> [Work to complete]:
Exactly the lines from the one holding "Calzone with Ham: 1" through the final line of the data are wanted, copied as written.

> [Dataset records]:
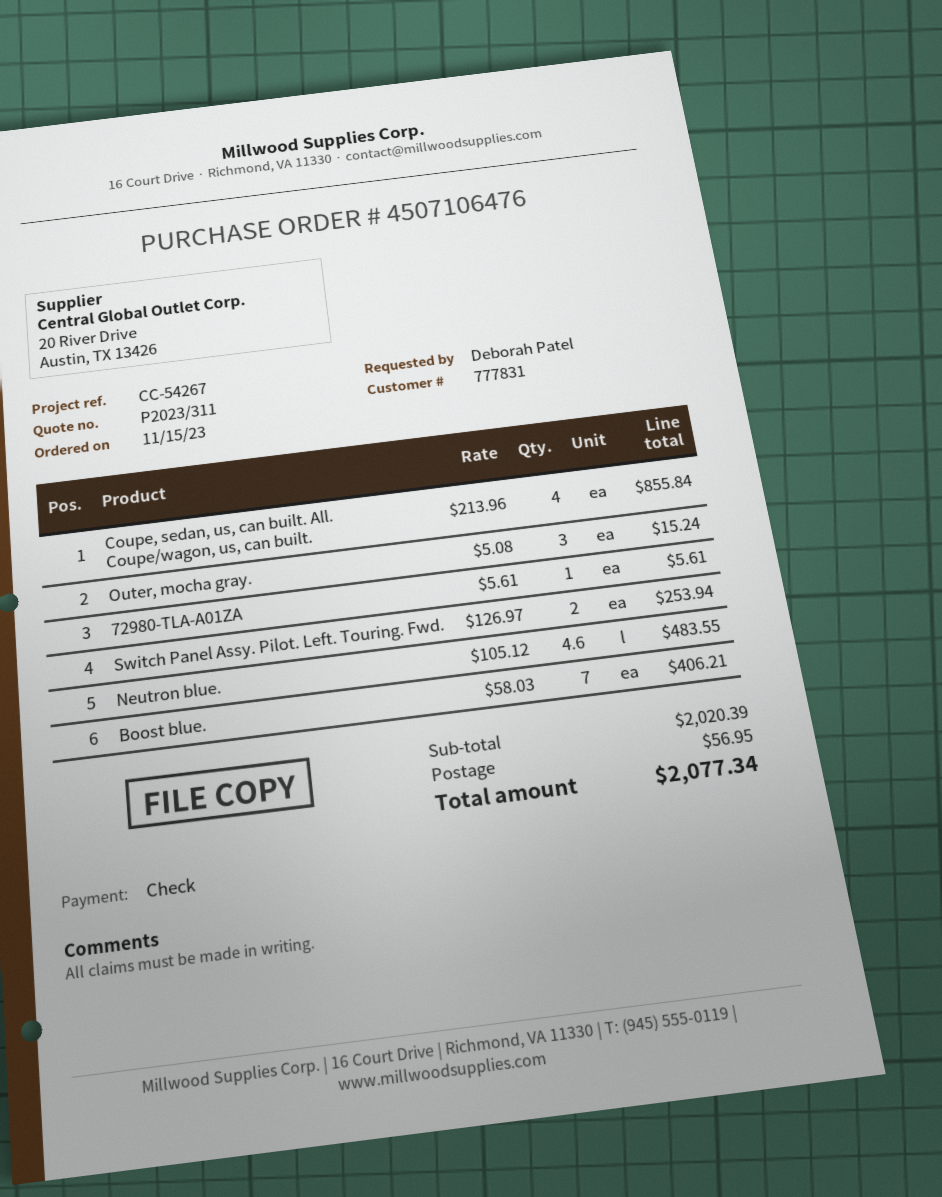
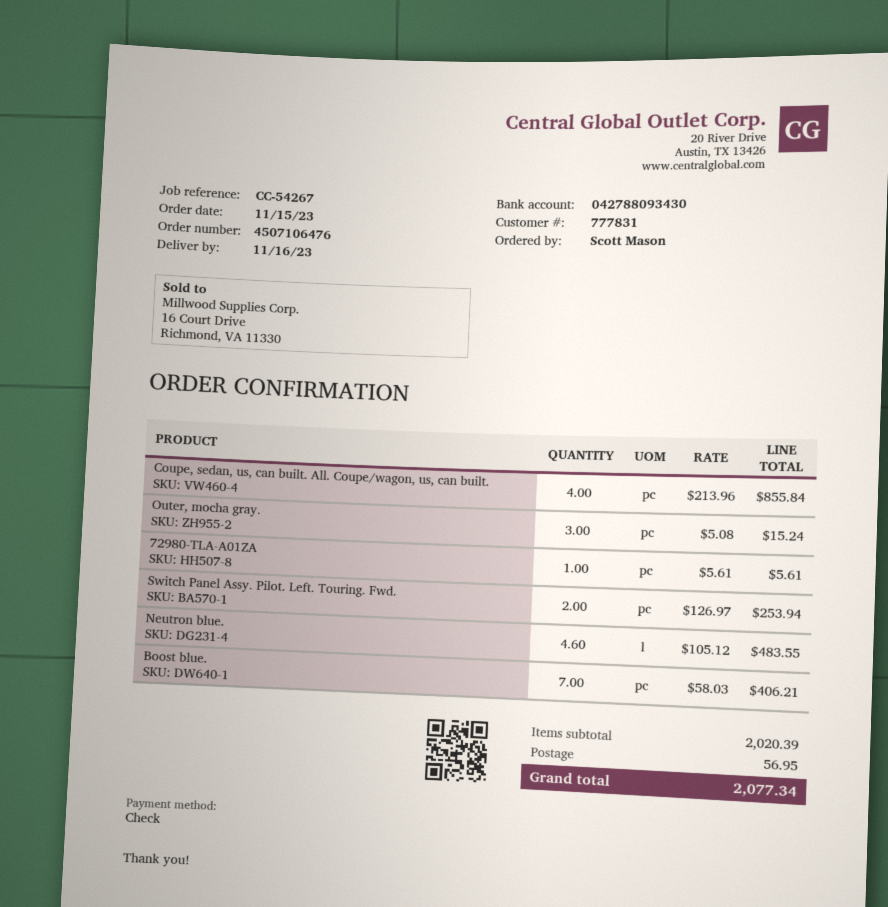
ordered by: Deborah Patel -> Scott Mason

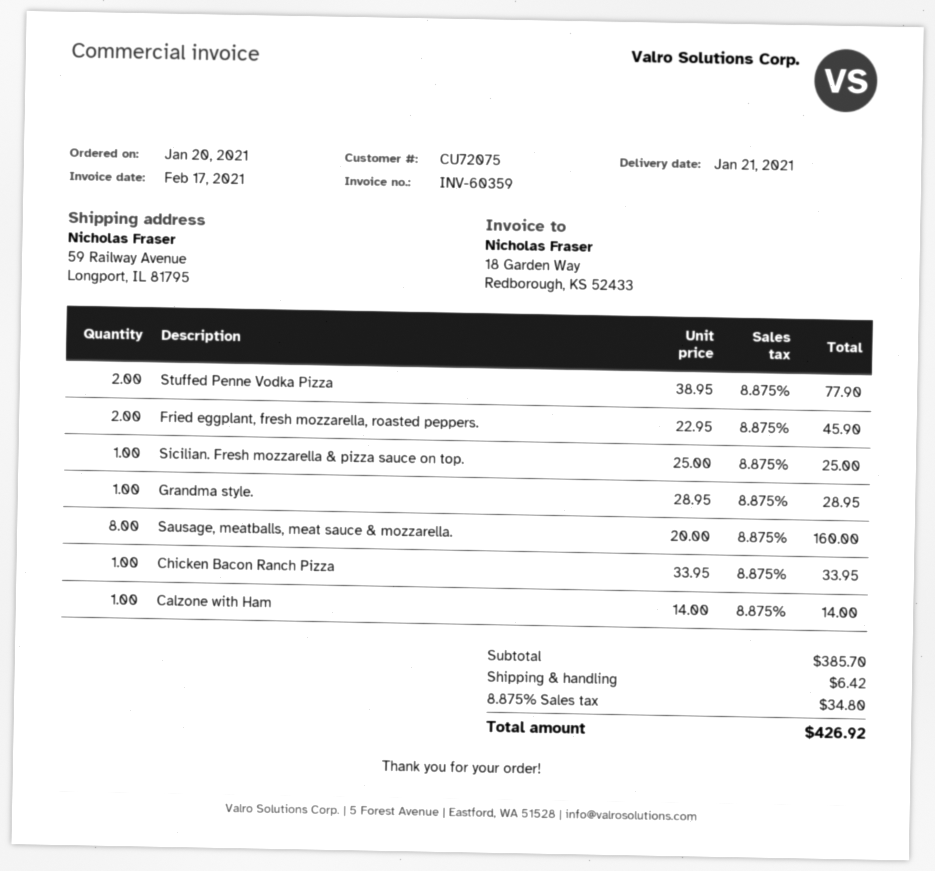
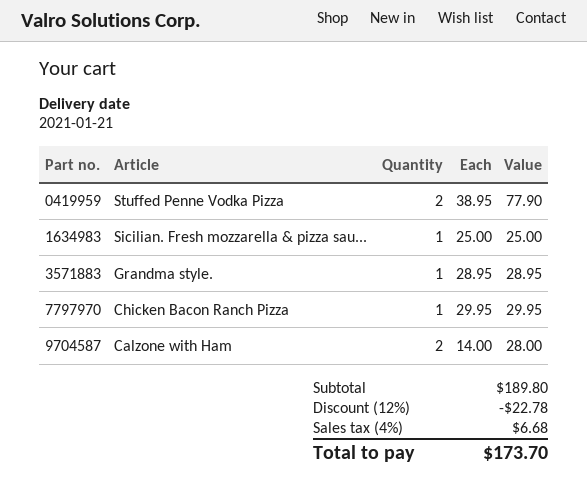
Fried eggplant, fresh mozzarella, roasted peppers.: 2 x 22.95 = 45.90 -> none
Sausage, meatballs, meat sauce & mozzarella.: 8 x 20.00 = 160.00 -> none
Chicken Bacon Ranch Pizza: 1 x 33.95 = 33.95 -> 1 x 29.95 = 29.95
Calzone with Ham: 1 x 14.00 = 14.00 -> 2 x 14.00 = 28.00
subtotal: 385.70 -> 189.80
discount: none -> 12% = 22.78
shipping: 6.42 -> none
tax: 8.875% = 34.80 -> 4% = 6.68
total: 426.92 -> 173.70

> [Answer]:
Calzone with Ham: 1 x 14.00 = 14.00 -> 2 x 14.00 = 28.00
subtotal: 385.70 -> 189.80
discount: none -> 12% = 22.78
shipping: 6.42 -> none
tax: 8.875% = 34.80 -> 4% = 6.68
total: 426.92 -> 173.70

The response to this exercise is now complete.